Note that in the case of a relatively long wire, significantly more buffers may be needed on the lower metal layer compared to the upper metal layer. In fact, in general, the different routing paths shown in FIGS. 1A, 1B, 1C, 1D, and 1E can also result in a different number of buffers needed to drive the routing paths, different sizes for such buffers, and different sizes of the sink gates associated with such buffers. All of the foregoing undesirably causes additional congestion, potential re-routing, and overall greater uncertainty in the placement process.

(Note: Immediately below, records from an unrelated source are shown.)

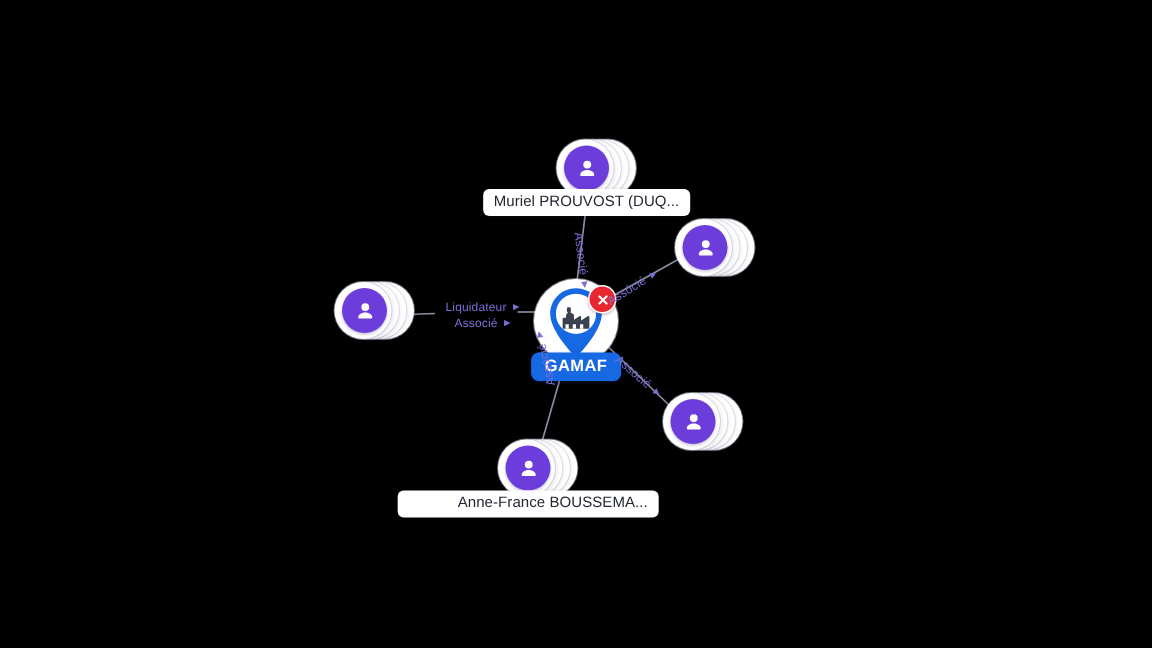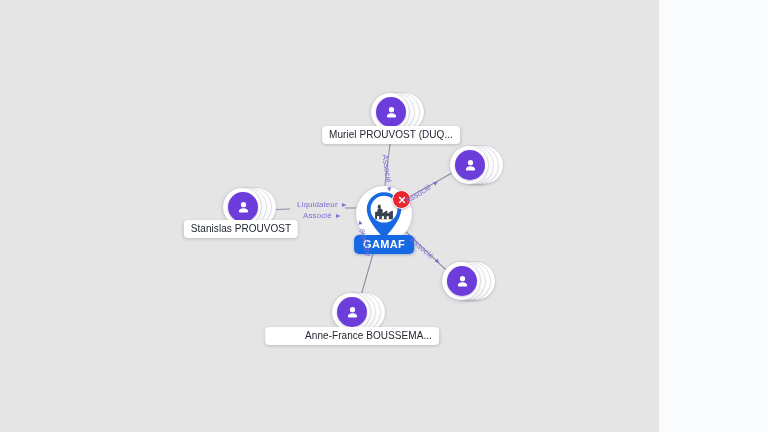--- a/index.html
+++ b/index.html
@@ -17,9 +17,9 @@
 
   #graph-canvas {
     position: relative;
-    width: 659px;
+    width: 768px;
     height: 432px;
-    background: #e5e5e5;
+    background: #000000;
   }
 
   #edge-layer {

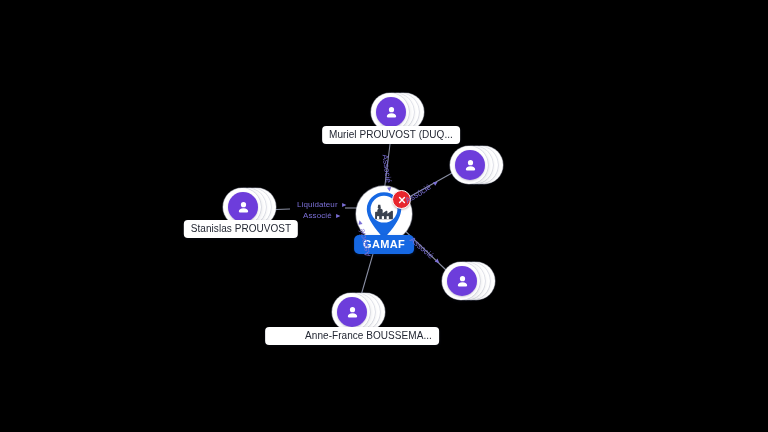--- a/index.html
+++ b/index.html
@@ -236,7 +236,6 @@
       </svg>
     </div>
   </div>
-  <div class="node-label" style="left:241px; top:220px;">Stanislas PROUVOST</div>
 
   <div class="person-node" style="left:462px; top:281px;">
     <div class="stack-cards">

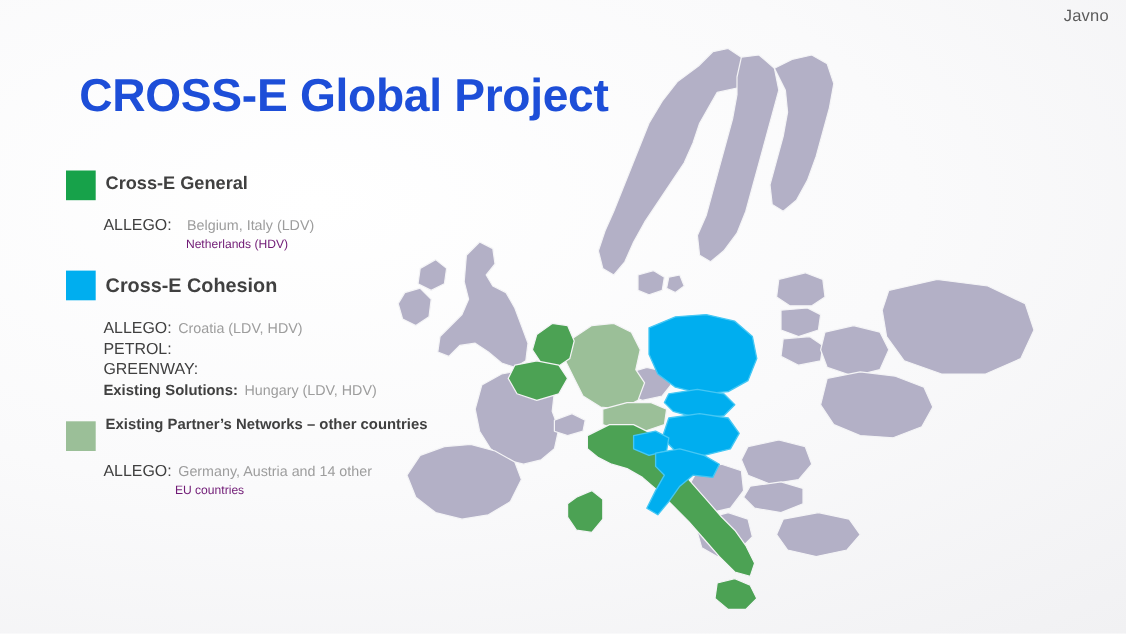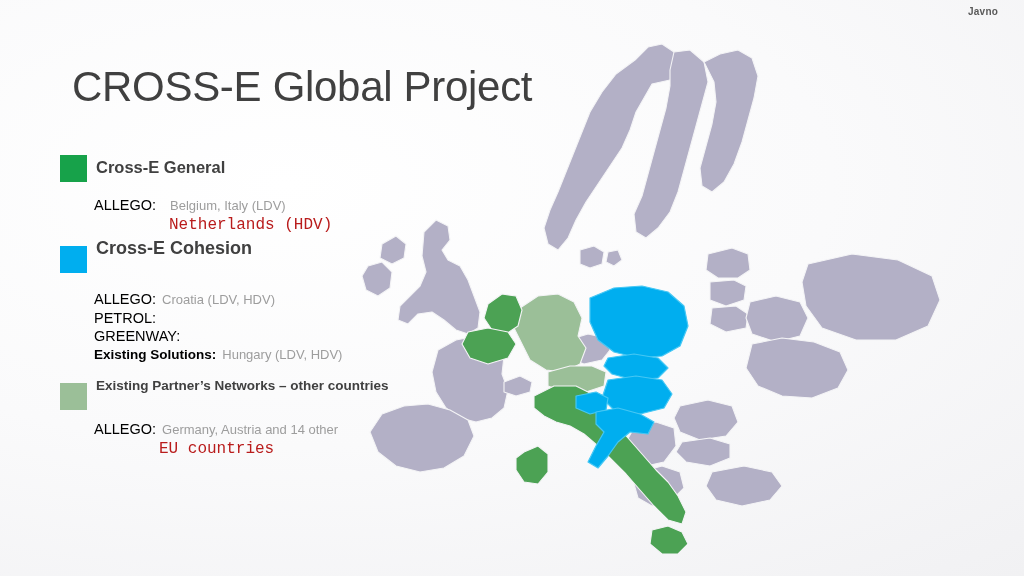--- a/index.html
+++ b/index.html
@@ -22,12 +22,11 @@
   .corner-tag {
     position: absolute;
     top: 7px;
-    right: 26px;
-    font-size: 10px;
+    right: 16px;
+    font-size: 15px;
     color: #5a5a5a;
     letter-spacing: 0.2px;
     line-height: 1;
-    font-weight: bold;
   }
 
   

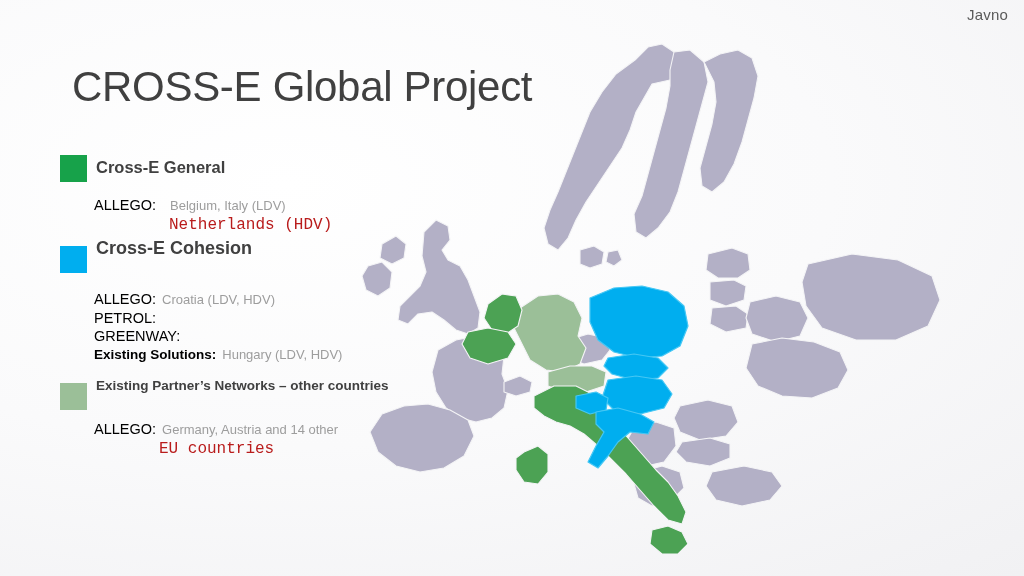--- a/index.html
+++ b/index.html
@@ -35,8 +35,8 @@
     left: 72px;
     top: 64px;
     font-size: 42px;
-    font-weight: 400;
-    color: #404040;
+    font-weight: 700;
+    color: #1d4ed8;
     letter-spacing: -0.3px;
     line-height: 1.1;
     white-space: nowrap;

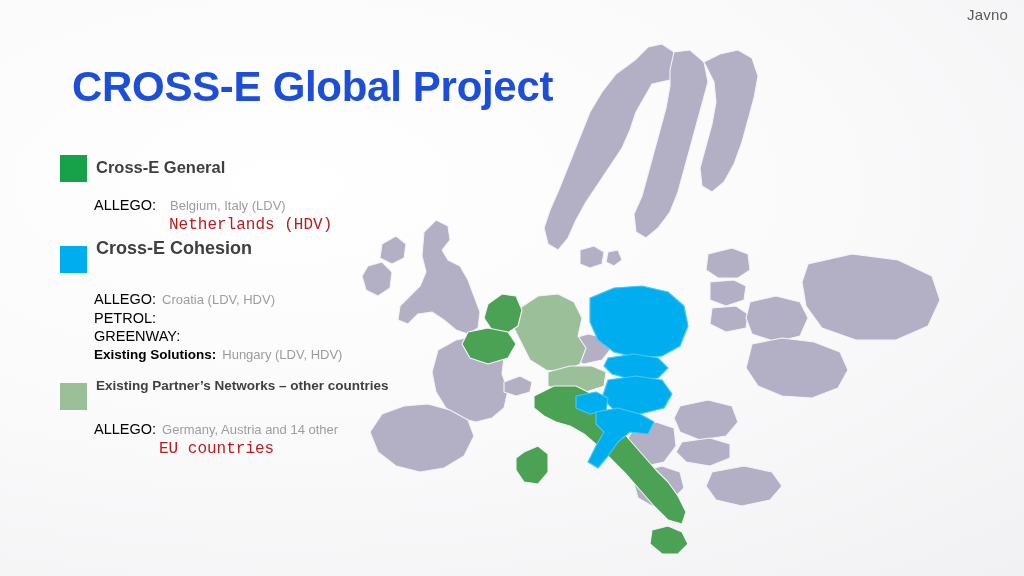--- a/index.html
+++ b/index.html
@@ -88,7 +88,7 @@
     line-height: 1.28;
   }
   .row .co {
-    color: #000000;
+    color: #404040;
     font-size: 14.5px;
     font-weight: 400;
   }

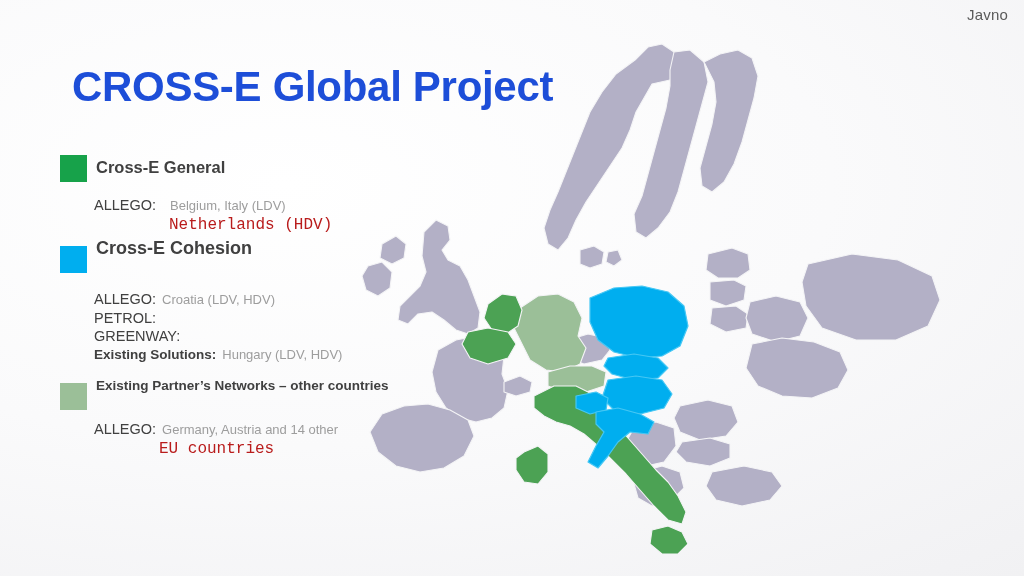--- a/index.html
+++ b/index.html
@@ -100,11 +100,10 @@
   }
   .row .cn.wide { padding-left: 14px; }
   .cont {
-    color: #b91c1c;
-    font-size: 16px;
+    color: #701a75;
+    font-size: 11px;
     white-space: nowrap;
     line-height: 1.28;
-    font-family: Liberation Mono, monospace;
   }
   .cont.indent-a { padding-left: 75px; }
   .cont.indent-b { padding-left: 65px; }

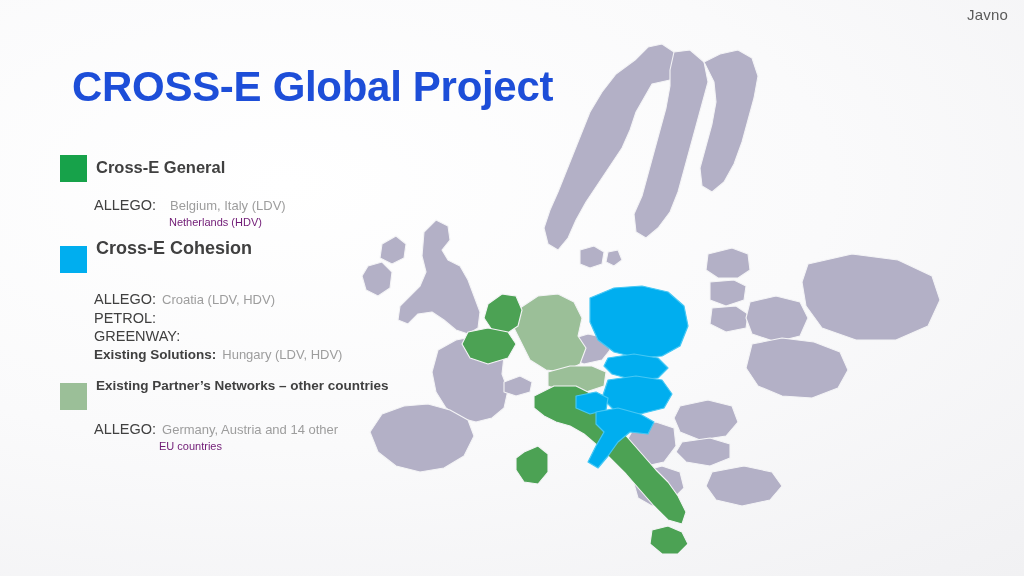--- a/index.html
+++ b/index.html
@@ -72,7 +72,7 @@
 
   
   .g2-swatch { top: 96px; background: #00AEEF; }
-  .g2-heading { top: 88px; font-size: 18px; }
+  .g2-heading { top: 99px; font-size: 18px; }
   .g2-rows { position: absolute; left: 34px; top: 140px; }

The problematic divergence of routing estimates (which is in part caused because of the topology generation algorithms used by the virtual router for estimation purposes being significantly different from those used by the actual global routers) can be partly solved by using a fast global router for the estimation of routing topologies during the placement stage itself. That is, the same topology generation algorithms can be used for estimation and for routing. Unfortunately, even though this technique can accurately model layer-specific congestion and vias, it also has significant computation overhead.
Yet further, the topology generated by the global router for any given net can be very different from the one that had been used for its delay estimation. That is, a global router may generate very different topologies for the same net in response to small differences in the congestion map. This problem could conceivably be resolved by guaranteeing the routes used for estimation by fixing their routes when first generated, and then treating them as pre-routed nets subsequently. However, this simple approach is impractical because of several reasons. First, generating high quality congestion-aware routes for all the nets during placement-based circuit optimization is prohibitively expensive. Second, as the circuit optimization proceeds, previously-generated routes become invalid because of buffering, logic restructuring, changes in cell sizes and/or cell placement. Third, even if the routes are generated in a congestion-aware manner, fixing even a significant fraction of the nets has a huge impact on route completion during the final global routing phase due to the restrictions it places on the rip-up-and-reroute engine (that is not allowed to modify these pre-routed nets).
Therefore, a need arises for improved techniques that can cost-effectively take into account accurate delay and parasitic estimates in the placement stage.